**Problem statement:**
The answer must consist only of the lines from the line with "Mixed Media Tank" to the line with "total: 2928.27 -> 2992.17", both included, exactly as they stand below.

**Data:**
◆ ◆ ◆ ◆ ◆
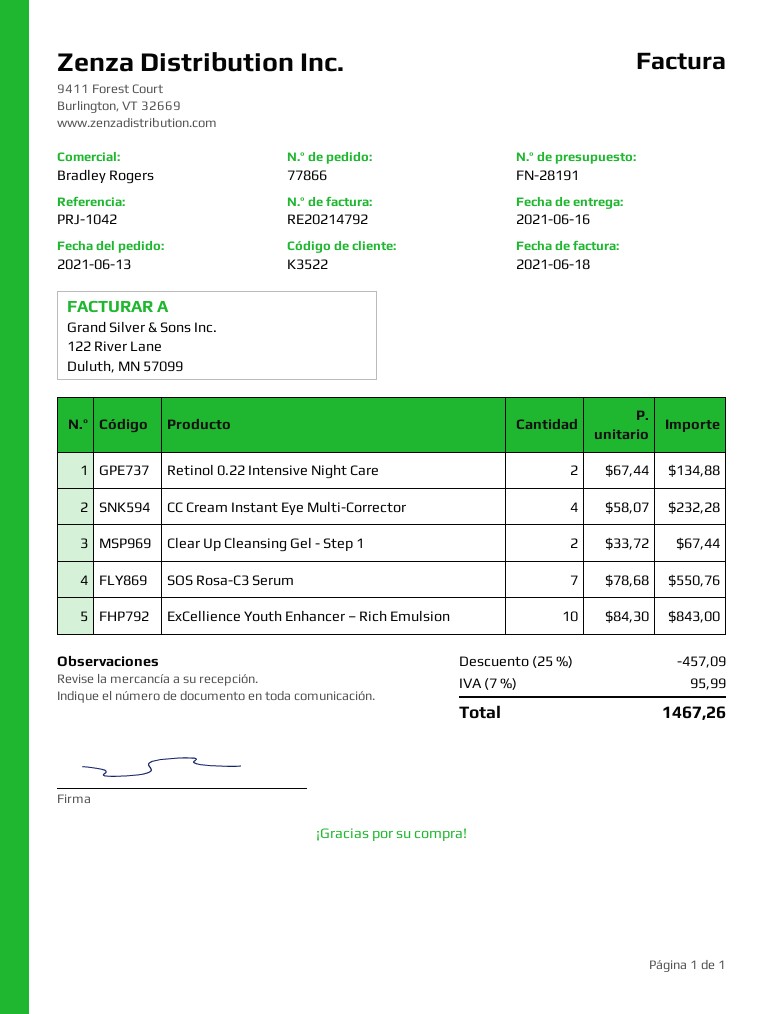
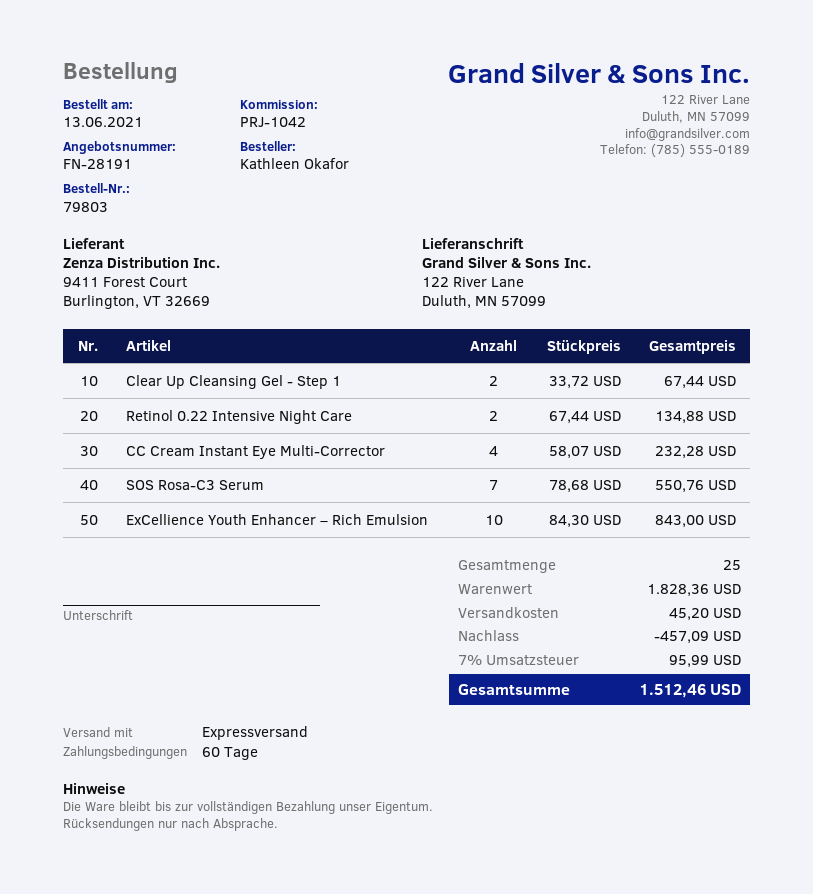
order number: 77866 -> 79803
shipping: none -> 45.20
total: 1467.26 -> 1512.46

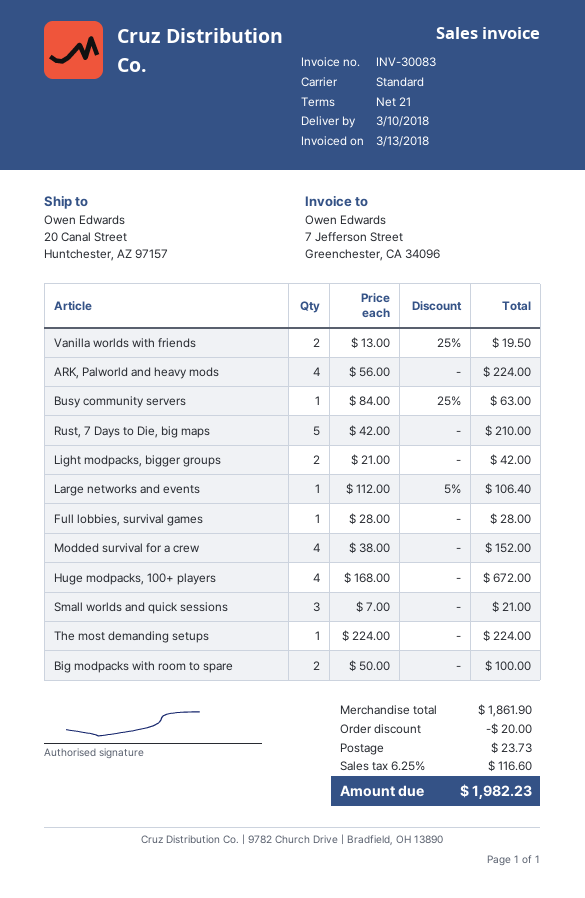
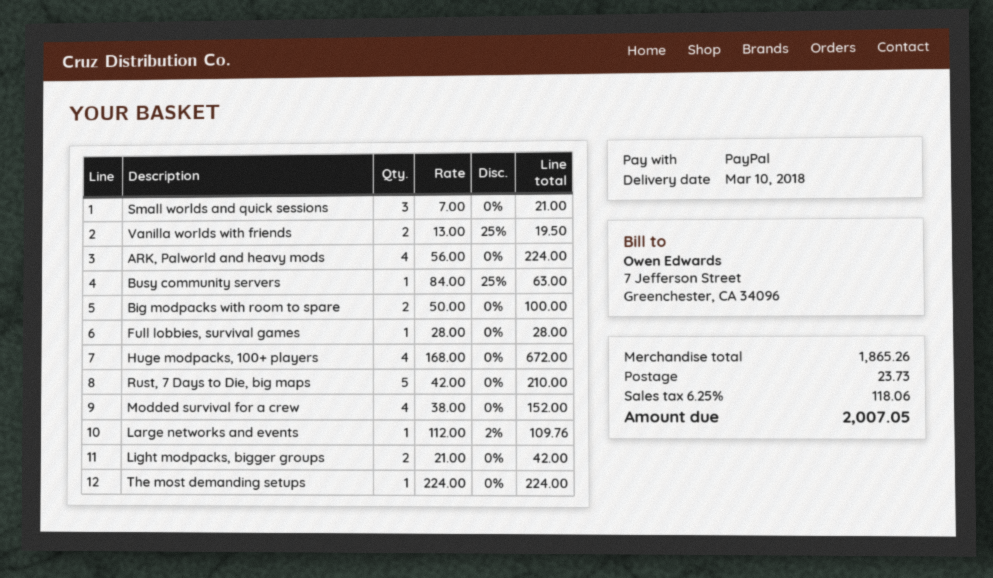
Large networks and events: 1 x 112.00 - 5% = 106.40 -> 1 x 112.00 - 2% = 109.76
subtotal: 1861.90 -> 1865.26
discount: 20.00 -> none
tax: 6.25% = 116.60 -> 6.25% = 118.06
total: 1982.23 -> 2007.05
◆ ◆ ◆ ◆ ◆
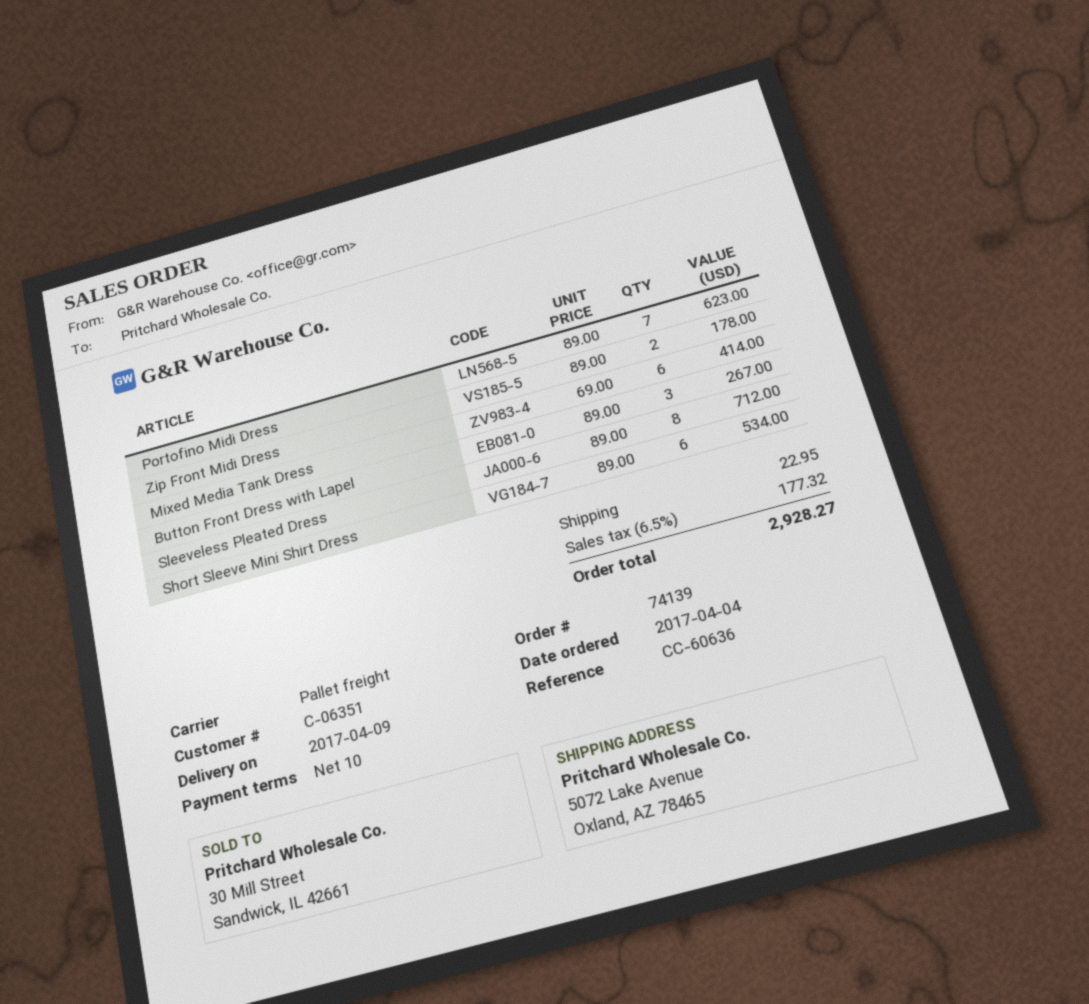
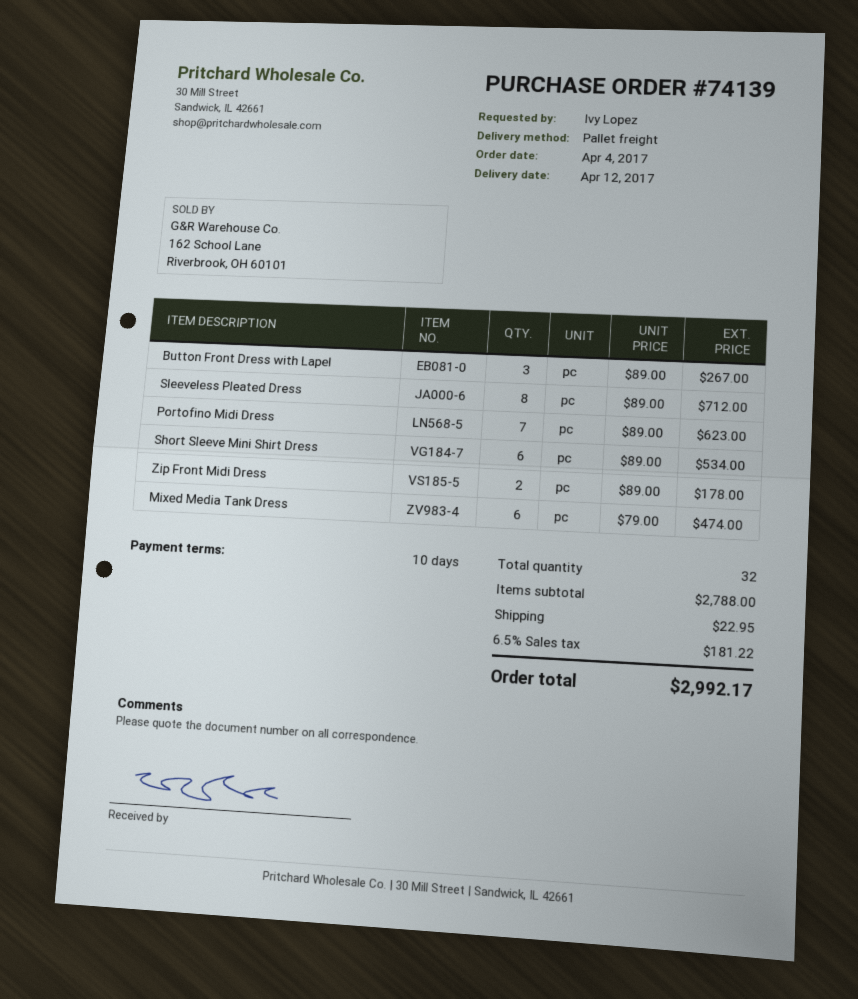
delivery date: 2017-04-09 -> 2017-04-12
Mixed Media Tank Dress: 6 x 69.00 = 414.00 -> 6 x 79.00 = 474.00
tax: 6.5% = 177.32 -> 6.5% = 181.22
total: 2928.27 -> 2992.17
◆ ◆ ◆ ◆ ◆
**Written answer:**
Mixed Media Tank Dress: 6 x 69.00 = 414.00 -> 6 x 79.00 = 474.00
tax: 6.5% = 177.32 -> 6.5% = 181.22
total: 2928.27 -> 2992.17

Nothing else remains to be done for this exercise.